- Instructions to follow: For this exercise, please find the lines in the entries that include the word "DejaVu" and copy them.

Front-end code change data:

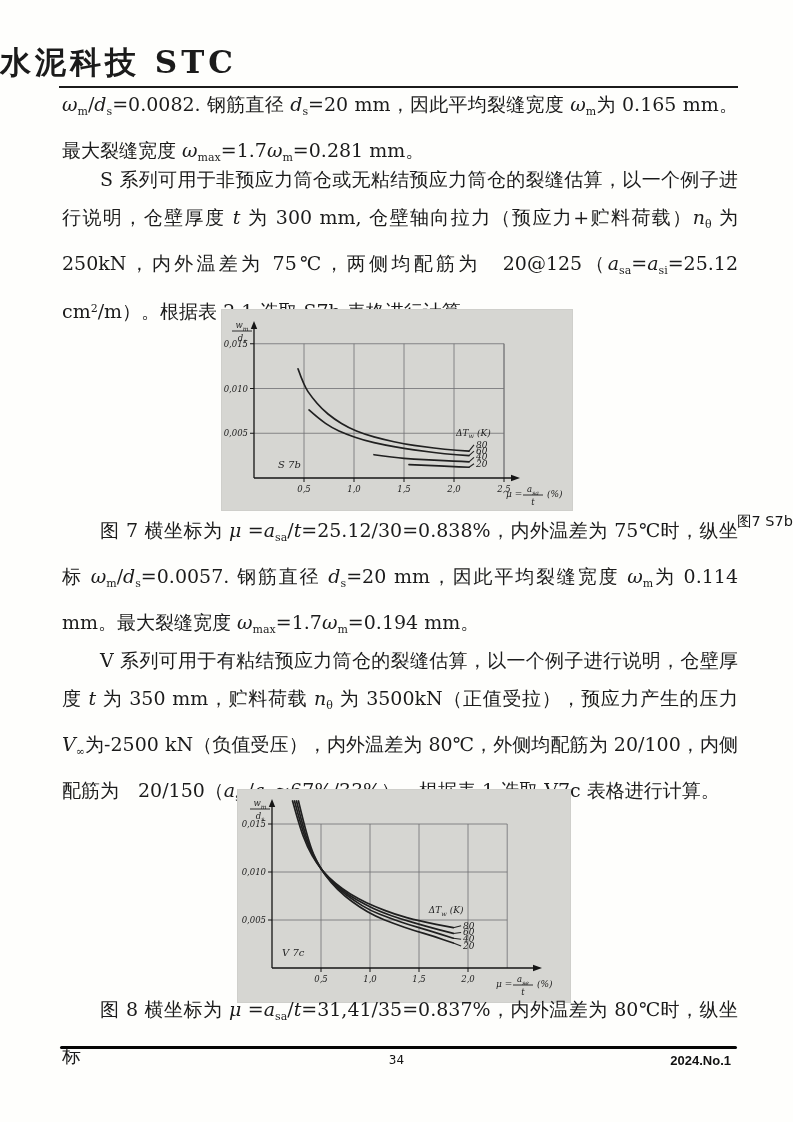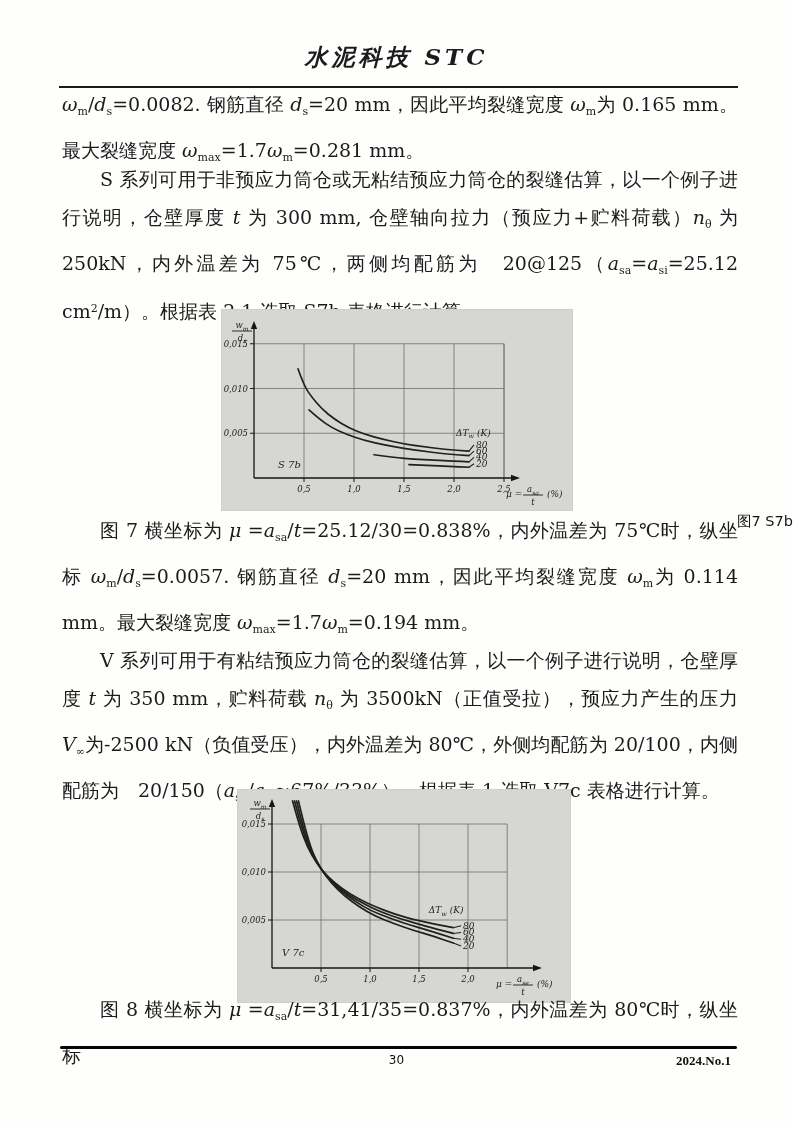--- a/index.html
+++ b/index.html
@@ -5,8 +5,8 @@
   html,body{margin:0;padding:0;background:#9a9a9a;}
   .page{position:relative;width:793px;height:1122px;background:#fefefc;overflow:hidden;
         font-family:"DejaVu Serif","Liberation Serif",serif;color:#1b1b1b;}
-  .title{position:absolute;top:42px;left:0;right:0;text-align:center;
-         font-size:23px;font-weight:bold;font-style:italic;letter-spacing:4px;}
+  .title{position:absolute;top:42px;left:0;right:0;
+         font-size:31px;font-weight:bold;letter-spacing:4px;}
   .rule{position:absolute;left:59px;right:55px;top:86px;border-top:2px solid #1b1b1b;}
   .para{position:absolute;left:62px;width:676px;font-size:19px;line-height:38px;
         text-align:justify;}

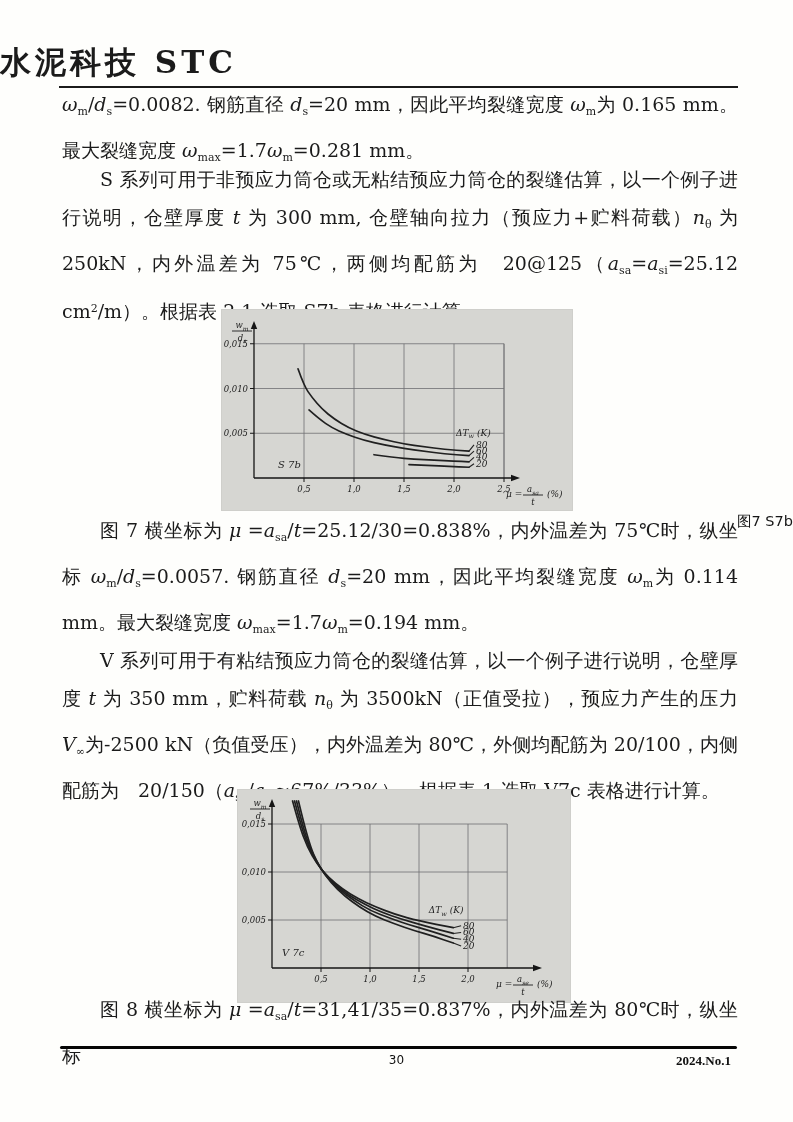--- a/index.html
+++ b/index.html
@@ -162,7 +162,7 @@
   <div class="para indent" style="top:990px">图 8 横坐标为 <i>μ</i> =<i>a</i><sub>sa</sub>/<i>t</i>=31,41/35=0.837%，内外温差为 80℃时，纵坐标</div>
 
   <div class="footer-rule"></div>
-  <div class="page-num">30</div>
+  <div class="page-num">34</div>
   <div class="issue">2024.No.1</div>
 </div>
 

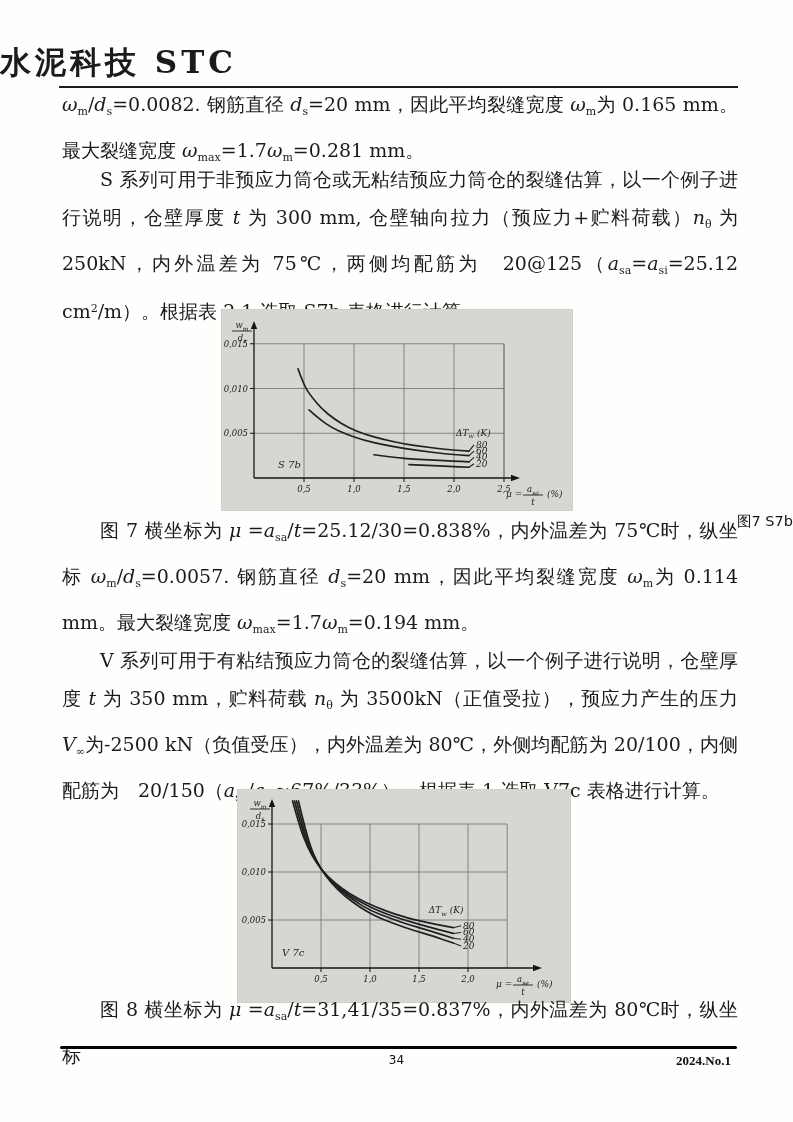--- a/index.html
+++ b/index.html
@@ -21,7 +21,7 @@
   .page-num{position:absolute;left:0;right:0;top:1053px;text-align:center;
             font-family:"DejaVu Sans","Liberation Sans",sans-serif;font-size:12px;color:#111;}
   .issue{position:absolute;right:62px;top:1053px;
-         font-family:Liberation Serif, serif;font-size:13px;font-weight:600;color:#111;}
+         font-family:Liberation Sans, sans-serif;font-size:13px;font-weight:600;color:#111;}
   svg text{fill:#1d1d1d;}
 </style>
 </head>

---

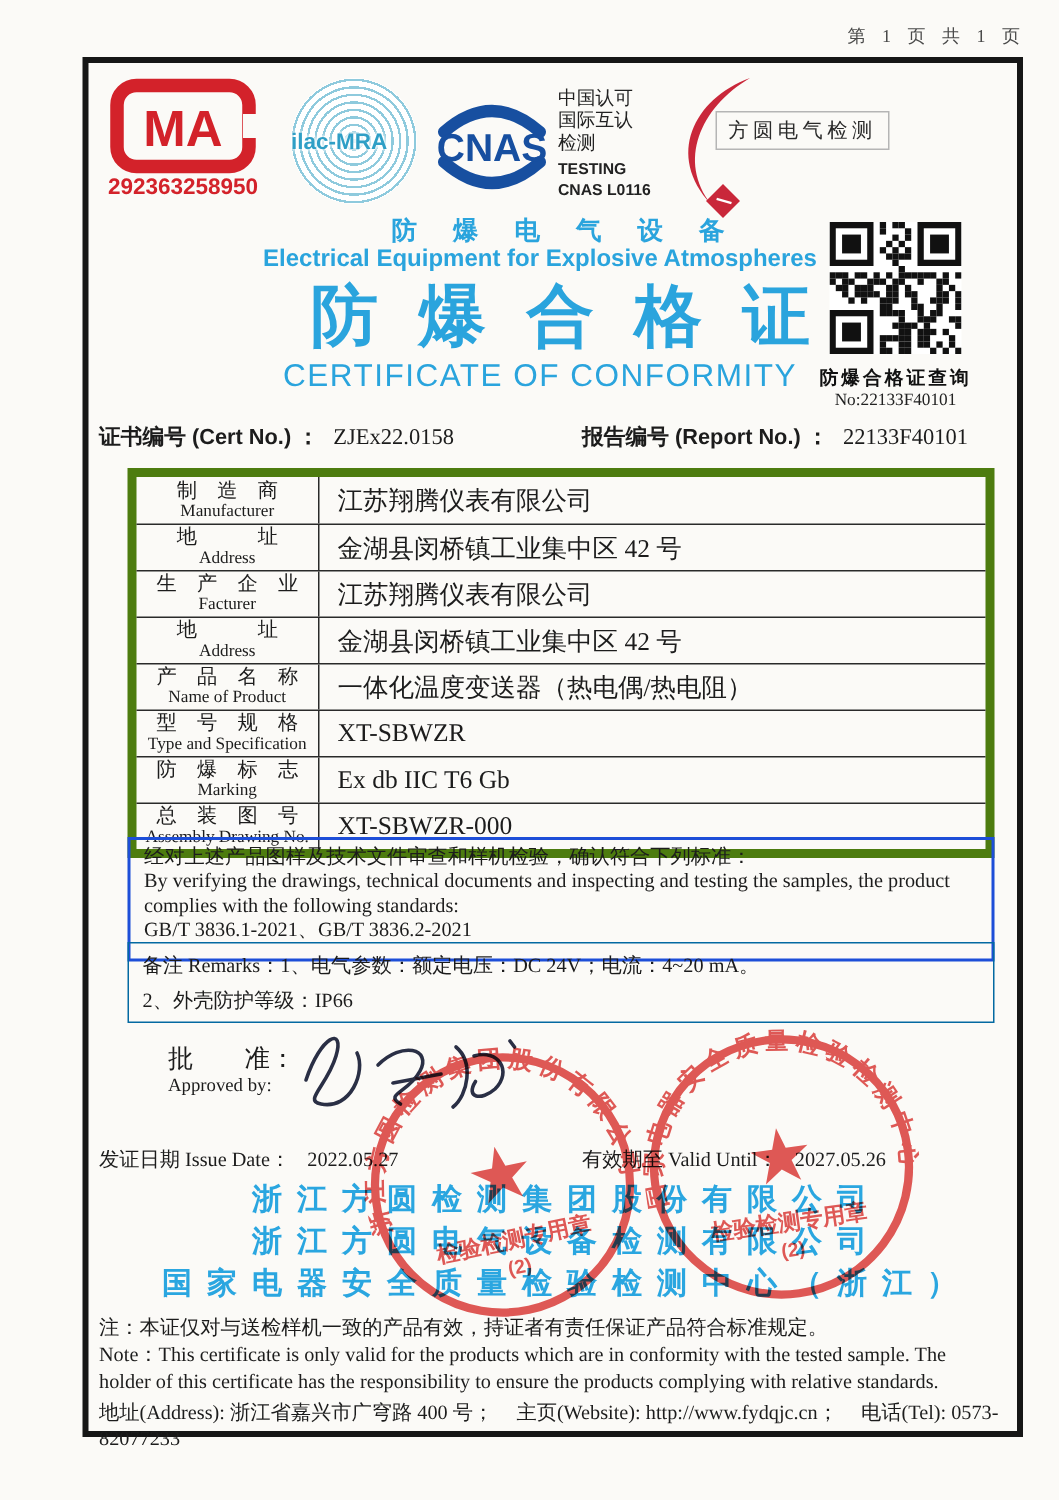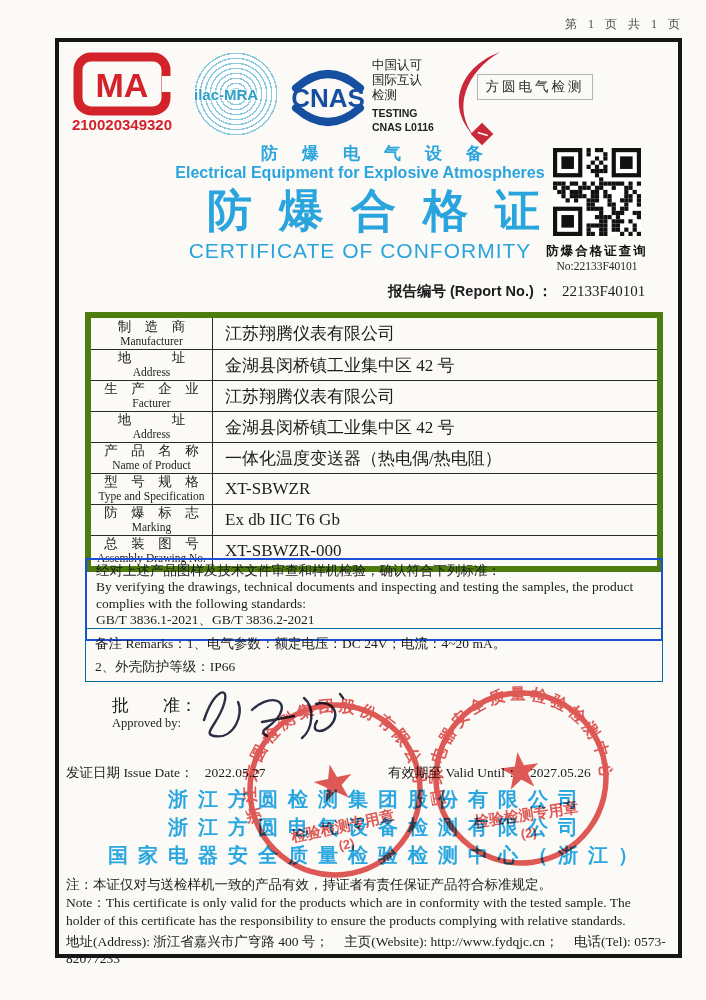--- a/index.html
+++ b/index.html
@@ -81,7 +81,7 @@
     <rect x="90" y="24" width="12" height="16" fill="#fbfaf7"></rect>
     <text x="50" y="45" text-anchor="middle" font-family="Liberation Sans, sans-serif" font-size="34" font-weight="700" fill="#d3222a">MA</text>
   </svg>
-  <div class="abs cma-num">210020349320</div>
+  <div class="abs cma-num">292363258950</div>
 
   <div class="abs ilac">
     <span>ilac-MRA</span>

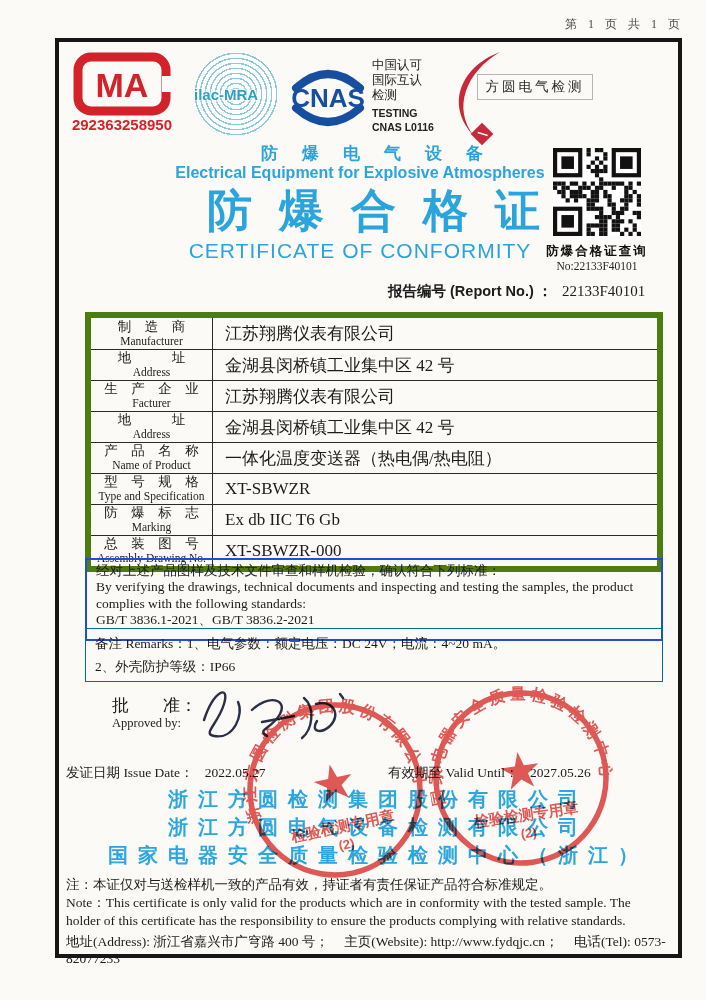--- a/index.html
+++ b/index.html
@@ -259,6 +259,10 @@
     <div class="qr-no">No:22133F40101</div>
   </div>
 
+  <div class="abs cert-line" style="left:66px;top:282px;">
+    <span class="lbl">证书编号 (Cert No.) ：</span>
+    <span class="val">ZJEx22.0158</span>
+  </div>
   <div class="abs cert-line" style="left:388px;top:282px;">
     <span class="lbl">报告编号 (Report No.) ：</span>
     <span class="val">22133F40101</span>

- Expected answer:
         font-family:"DejaVu Serif","Liberation Serif",serif;color:#1b1b1b;}
             font-family:"DejaVu Sans","Liberation Sans",sans-serif;font-size:12px;color:#111;}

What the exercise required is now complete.